No other group has experienced such longstanding, durable and systematic oppression in the United States. The comparison is not even close. The Irish, the Italians, the Catholics, the Germans, the Jews, the Chinese, the Japanese and (today) the (East) Indians—all eventually all found their way to acceptance and real equality. Homosexuals got the right to marry. But the descendants of slaves as a group (with notable exceptions!) remain on the margins of society, “protected” in theory by the Constitution but in practice by little else.

Violence and terror have always been part of their oppression. It’s not been just the Ku Klux Klan, the Night Riders, the lynchings and (today) the routine manhandling and more-than-occasional killings by the police. The post-slavery violence began with what may have been the most consequential act of violence in human history: the assassination of Abraham Lincoln.

Isn’t it now time to put all this dismal history firmly behind us? Isn’t it time to make an honest effort to erase the long shadow of slavery, once and for all? We can do that in the only way—the usual way—of making amends and forcing change in a capitalist society, with money. Let’s begin at last.

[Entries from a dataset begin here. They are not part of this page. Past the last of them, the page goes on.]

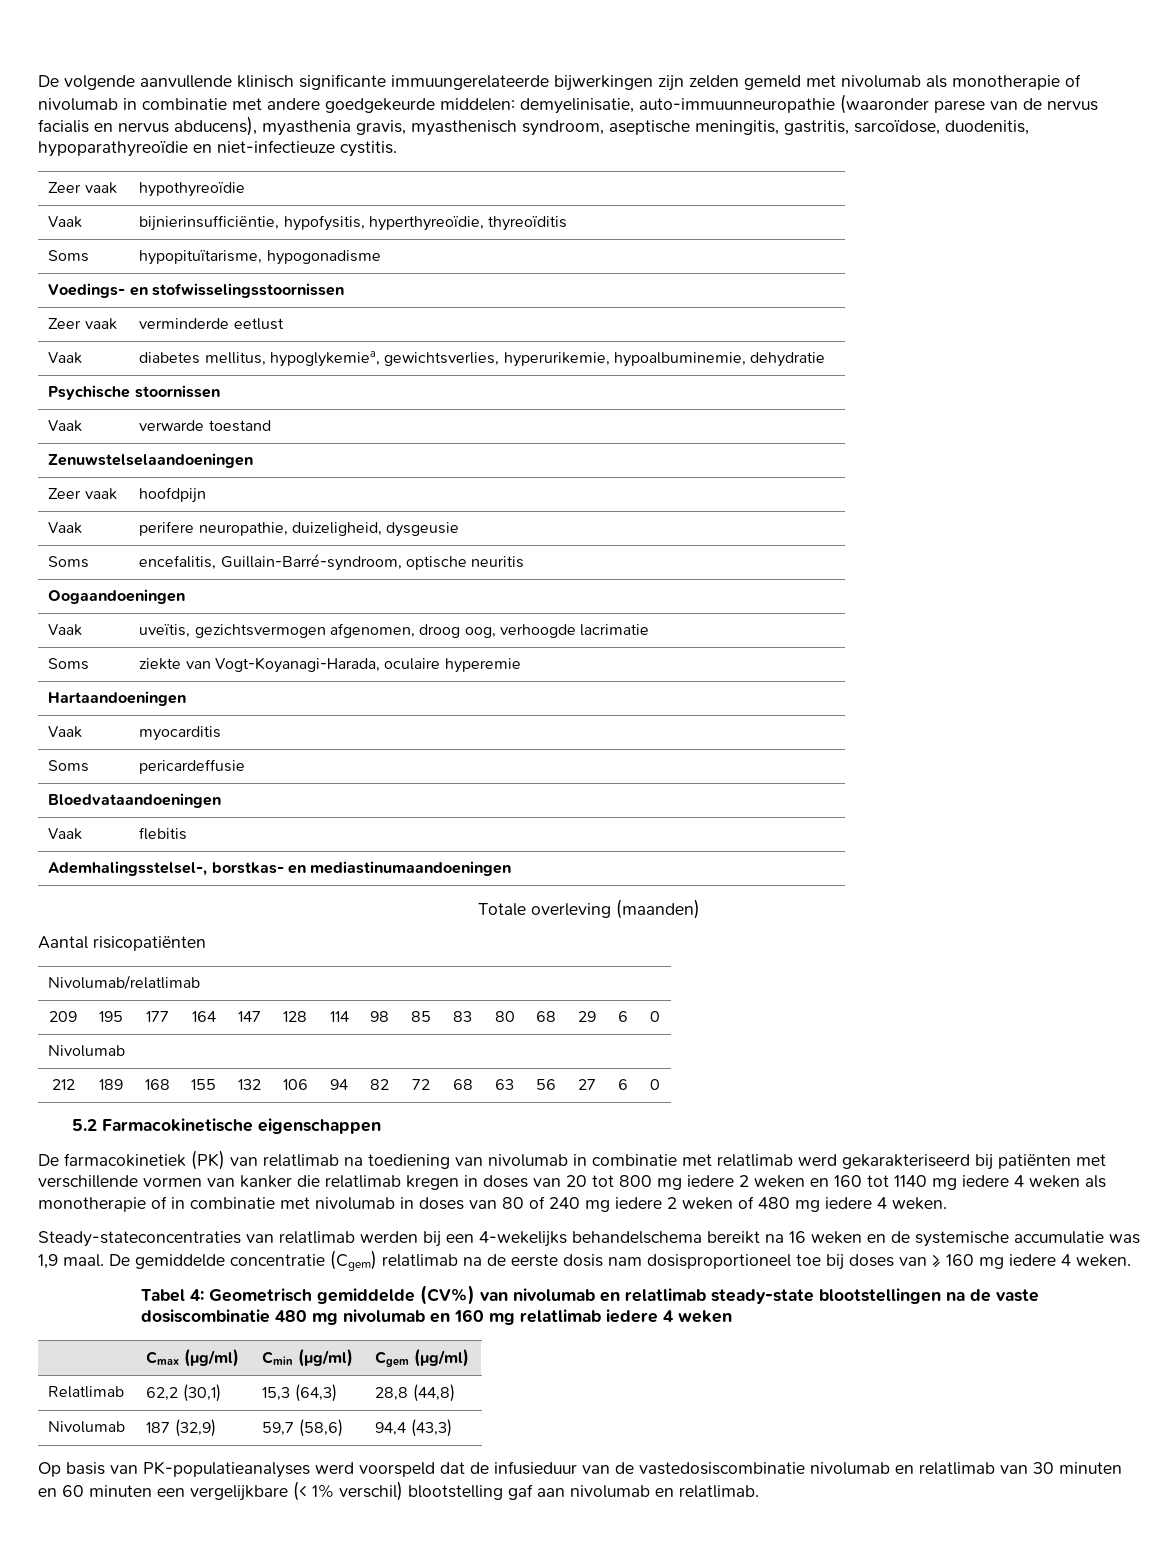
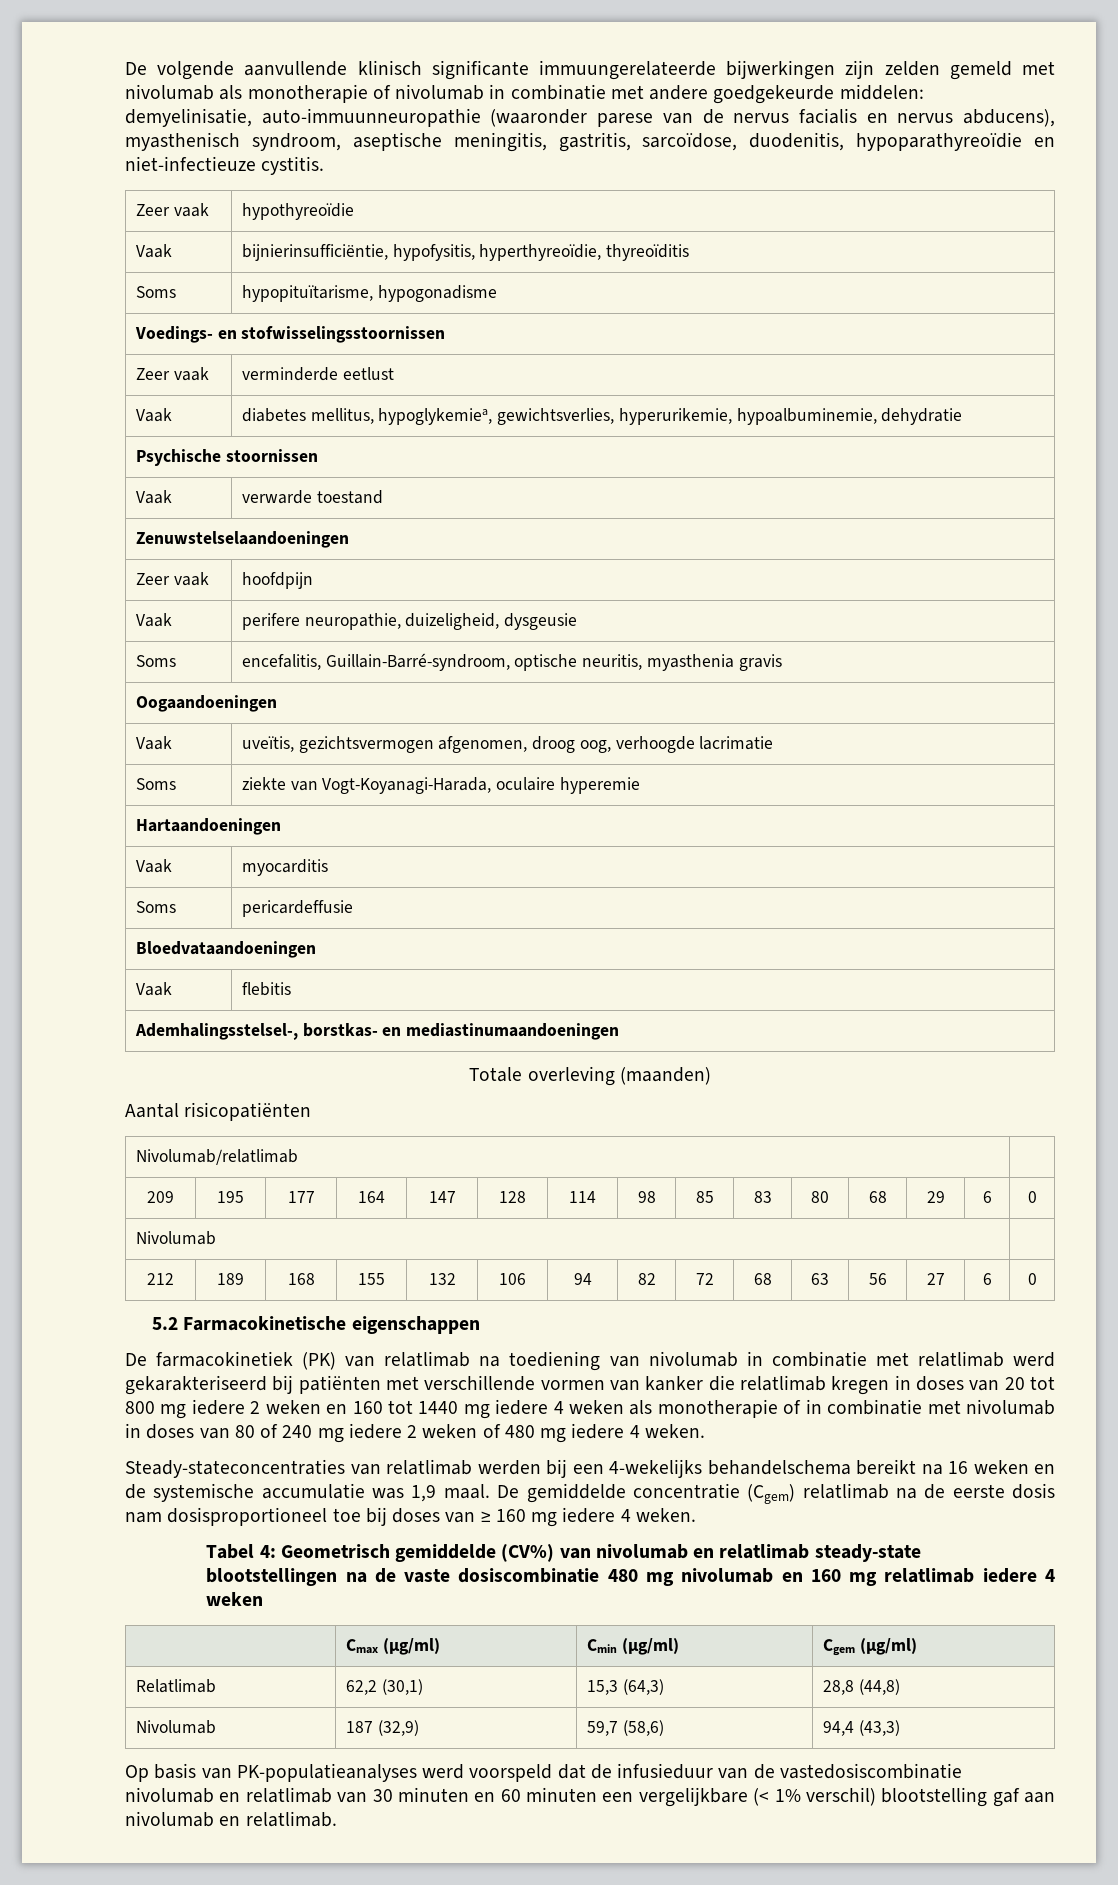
- De volgende aanvullende klinisch significante immuungerelateerde bijwerkingen zijn zelden gemeld met nivolumab als monotherapie of nivolumab in combinatie met andere goedgekeurde middelen: demyelinisatie, auto-immuunneuropathie (waaronder parese van de nervus facialis en nervus abducens), myasthenia gravis, myasthenisch syndroom, aseptische meningitis, gastritis, sarcoïdose, duodenitis, hypoparathyreoïdie en niet-infectieuze cystitis.
+ De volgende aanvullende klinisch significante immuungerelateerde bijwerkingen zijn zelden gemeld met nivolumab als monotherapie of nivolumab in combinatie met andere goedgekeurde middelen: demyelinisatie, auto-immuunneuropathie (waaronder parese van de nervus facialis en nervus abducens), myasthenisch syndroom, aseptische meningitis, gastritis, sarcoïdose, duodenitis, hypoparathyreoïdie en niet-infectieuze cystitis.
- Soms | encefalitis, Guillain-Barré-syndroom, optische neuritis
+ Soms | encefalitis, Guillain-Barré-syndroom, optische neuritis, myasthenia gravis
- De farmacokinetiek (PK) van relatlimab na toediening van nivolumab in combinatie met relatlimab werd gekarakteriseerd bij patiënten met verschillende vormen van kanker die relatlimab kregen in doses van 20 tot 800 mg iedere 2 weken en 160 tot 1140 mg iedere 4 weken als monotherapie of in combinatie met nivolumab in doses van 80 of 240 mg iedere 2 weken of 480 mg iedere 4 weken.
+ De farmacokinetiek (PK) van relatlimab na toediening van nivolumab in combinatie met relatlimab werd gekarakteriseerd bij patiënten met verschillende vormen van kanker die relatlimab kregen in doses van 20 tot 800 mg iedere 2 weken en 160 tot 1440 mg iedere 4 weken als monotherapie of in combinatie met nivolumab in doses van 80 of 240 mg iedere 2 weken of 480 mg iedere 4 weken.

Footnote: There is an argument that other people, not descendants of slaves, also deserve reparations. Although not its original victims, they are “collateral damage” of racism. White people who harbor prejudice and don’t know their ancestry treat them just like descendants of slaves, in employment, in business and in everyday life.

But in my view the difficulties of parsing the nuances of their disadvantages and their rightful compensation, plus the strong political opposition that compensating them will provoke, makes broadening the sweep of reparations unwise. Reparations will attract more support and succeed better if they don’t lose their principal focus: paying the long-unpaid wages of our nation’s “original sin” of slavery.